The lawyer David Markus said it's unfair to force Maxwell to review millions of pages of materials from behind bars, with guards waking her with flashlights every 15 minutes on a misplaced concern she might, like Epstein, commit suicide.
"We just want a fair opportunity, a fair chance, so she can get ready for the trial of her life," Markus told a panel of the 2nd U.S. Circuit Court of Appeals in Manhattan. "It's impossible to prepare for trial when you're getting no sleep."
Maxwell, 59, has pleaded not guilty to helping Epstein recruit and groom three girls for sex from 1994 to 1997, and sex trafficking for grooming and paying a fourth girl for nude massages and sex acts with the financier from 2001 to 2004.
The British socialite is appealing U.S. District Judge Alison Nathan's March 22 rejection of a $28.5 million bail package that included renouncing her British and French citizenships.

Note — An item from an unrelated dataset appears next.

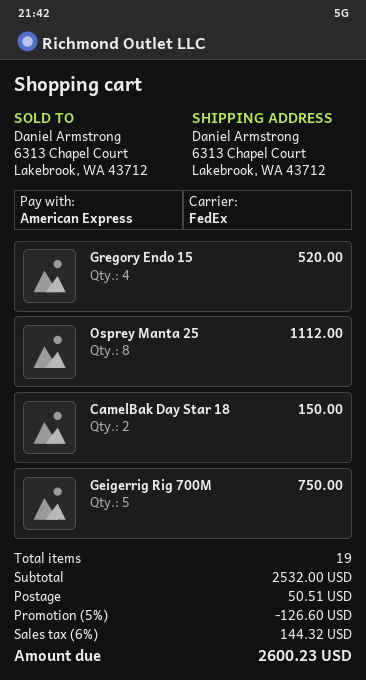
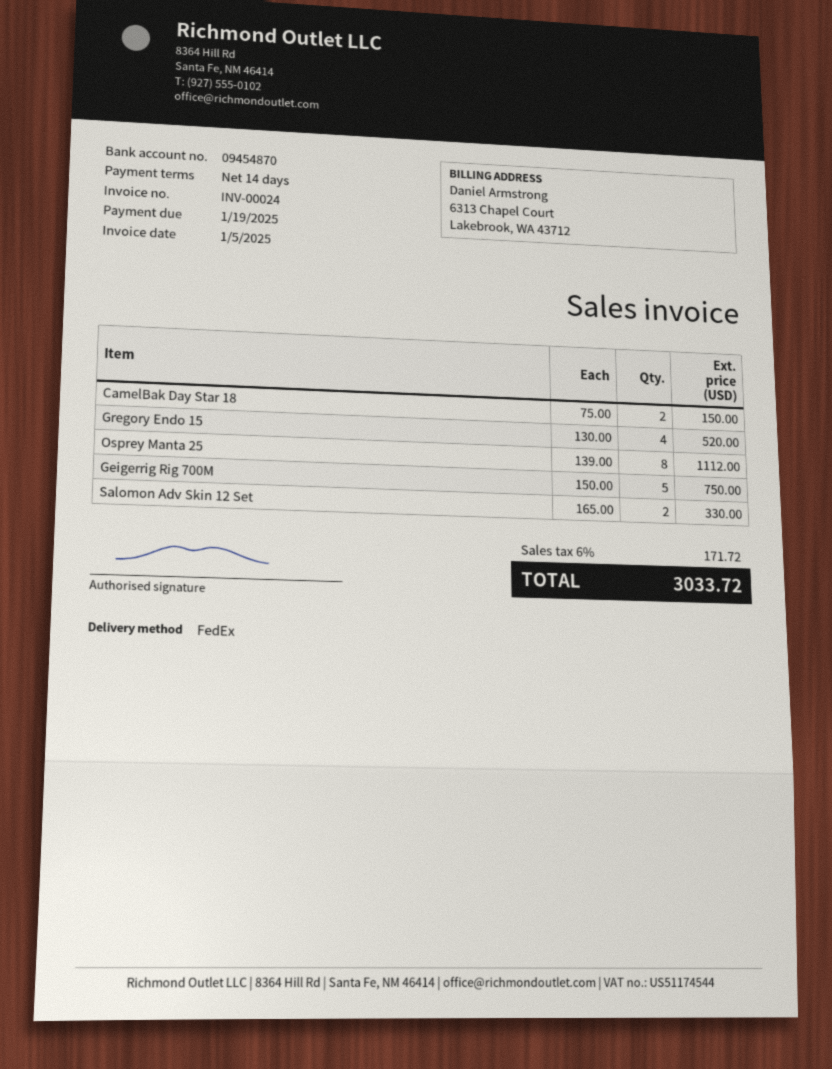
Salomon Adv Skin 12 Set: none -> 2 for 330.00
discount: 5% = 126.60 -> none
shipping: 50.51 -> none
tax: 6% = 144.32 -> 6% = 171.72
total: 2600.23 -> 3033.72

Nathan has denied bail three times, and said Maxwell was a "significant risk of flight" even with high bail.
Maxwell has been jailed in Brooklyn since her July 2020 arrest at a million-dollar New Hampshire home that prosecutors called a hideout. Epstein killed himself in a Manhattan jail in August 2019 while awaiting trial on sex trafficking charges.
Federal prosecutor Lara Pomerantz told the three-judge appeals court panel that Nathan did not commit "clear error," a high legal standard, in denying bail.
One judge asked whether prison officials not wanting to "risk another embarrassment" of another inmate's suicide should let an independent psychiatrist evaluate Maxwell.
Pomerantz said Maxwell's lawyers haven't asked for one, and said Nathan has "actively" monitored her jail conditions to ensure she'll be ready for trial.
The appeals court did not say when it will rule.
Maxwell faces up to 80 years in prison if convicted. A trial is scheduled for July 12, but Maxwell wants it delayed until November or next January because of its complexity.